A comunicação do Departamento de Estado destacou a brutalidade destas organizações, que não apenas dominam o cenário do crime no Brasil, mas também estendem suas atividades ilícitas além das fronteiras nacionais, impactando a segurança regional e até a dos Estados Unidos. O governo Trump reafirmou seu compromisso em proteger os interesses de segurança nacional, combatendo o tráfico de drogas e os recursos que sustentam os narcoterroristas.
Durante a coletiva após seu encontro com Trump, Flávio Bolsonaro revelou que fez um apelo direto ao ex-presidente para que tal classificação fosse implementada.

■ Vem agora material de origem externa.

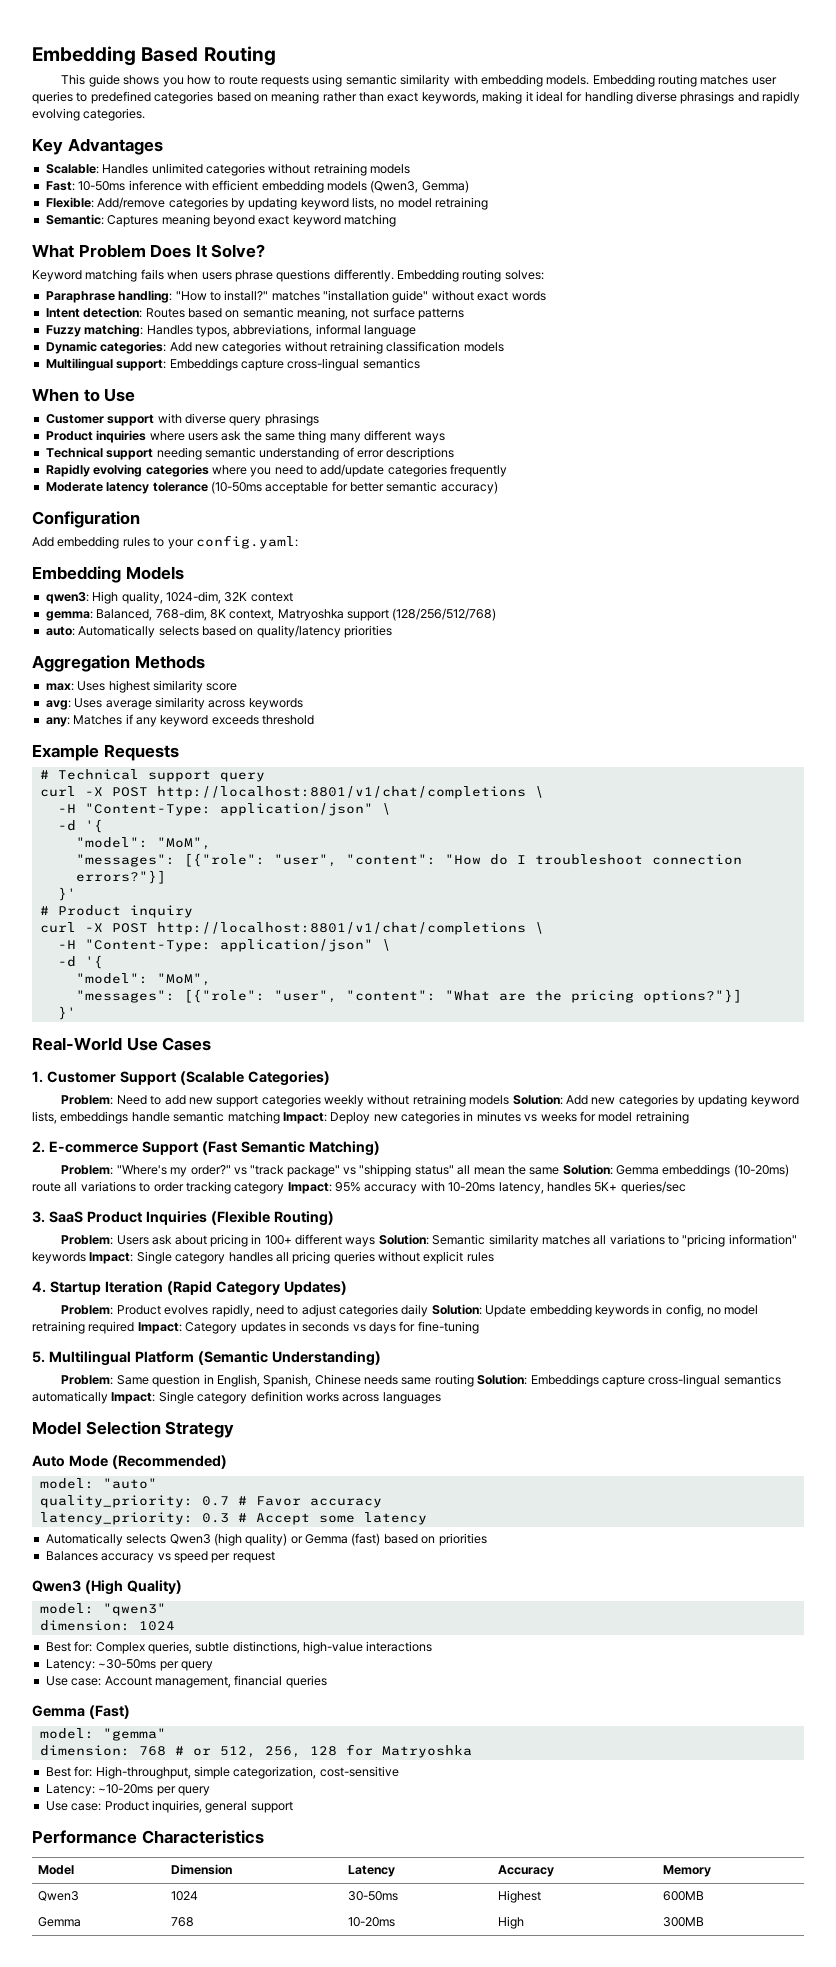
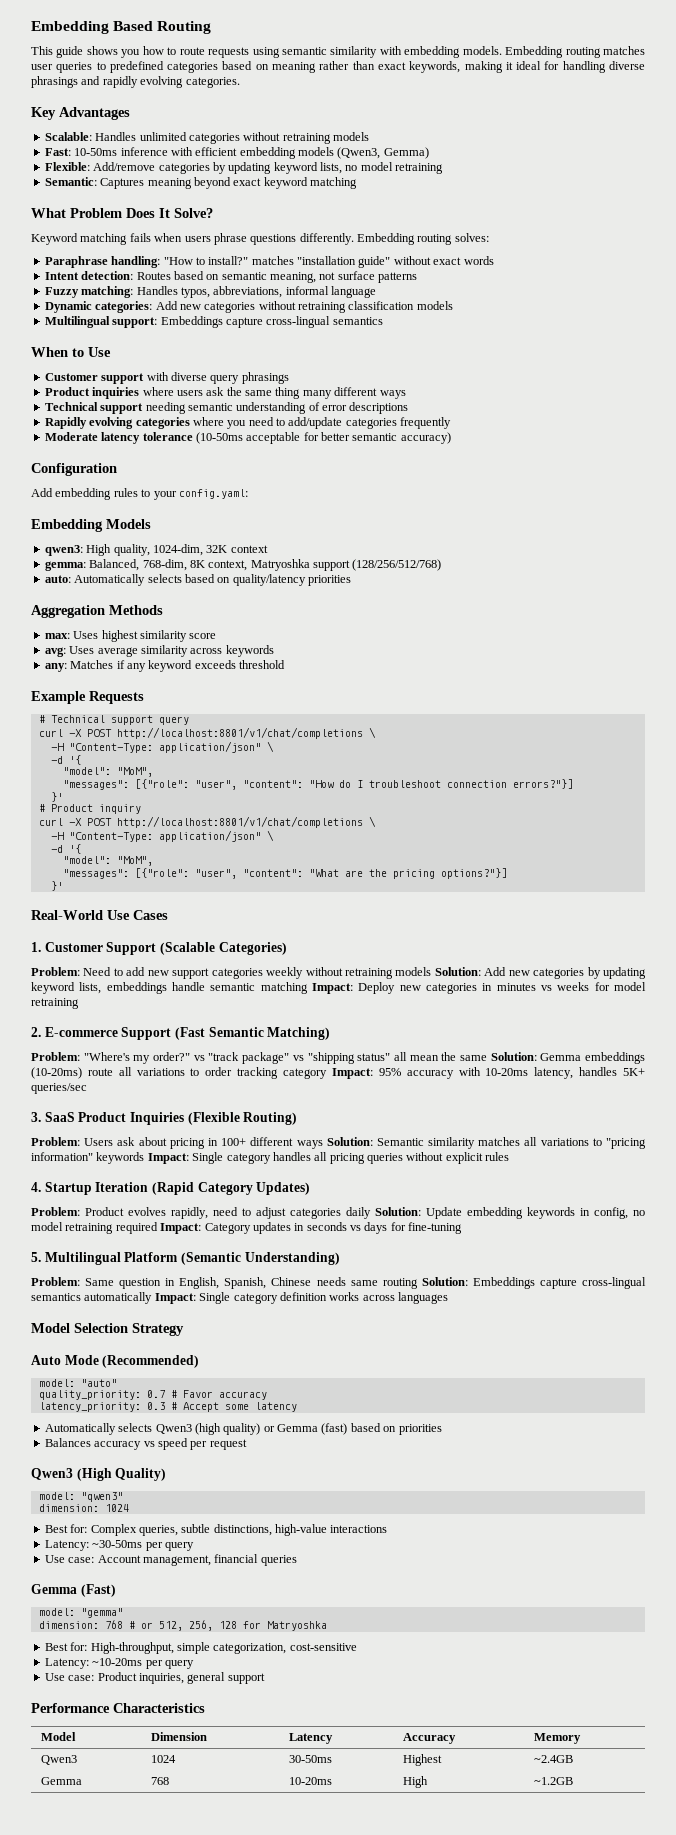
- Qwen3 | 1024 | 30-50ms | Highest | 600MB
+ Qwen3 | 1024 | 30-50ms | Highest | ~2.4GB
- Gemma | 768 | 10-20ms | High | 300MB
+ Gemma | 768 | 10-20ms | High | ~1.2GB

Ele contrastou essa abordagem com a de seu opositor, Luiz Inácio Lula da Silva, que, segundo ele, buscou relações com traficantes, enquanto sua missão foi precisamente o oposto.
Flávio enfatizou que o PCC e o Comando Vermelho se destacam não apenas pela violência, mas também pela corrupção de autoridades e pela coordenação de atentados; ações que, segundo ele, não devem ser reduzidas a uma mera descrição de gangues, mas qualificadas como ato terrorista.
Nos bastidores políticos, a equipe de Flávio avalia a decisão americana como um marco político considerável, principalmente pela sincronia com seus encontros com figuras proeminentes da política americana, em um momento em que seu partido, o PL, enfrenta desafios internos. Além disso, a narrativa em torno da segurança pública, cada vez mais prevalente em sua campanha, deverá ser intensificada com este novo desenvolvimento, reforçando sua conexão com a retórica de endurecimento contra o crime e seu alinhamento com o trumpismo.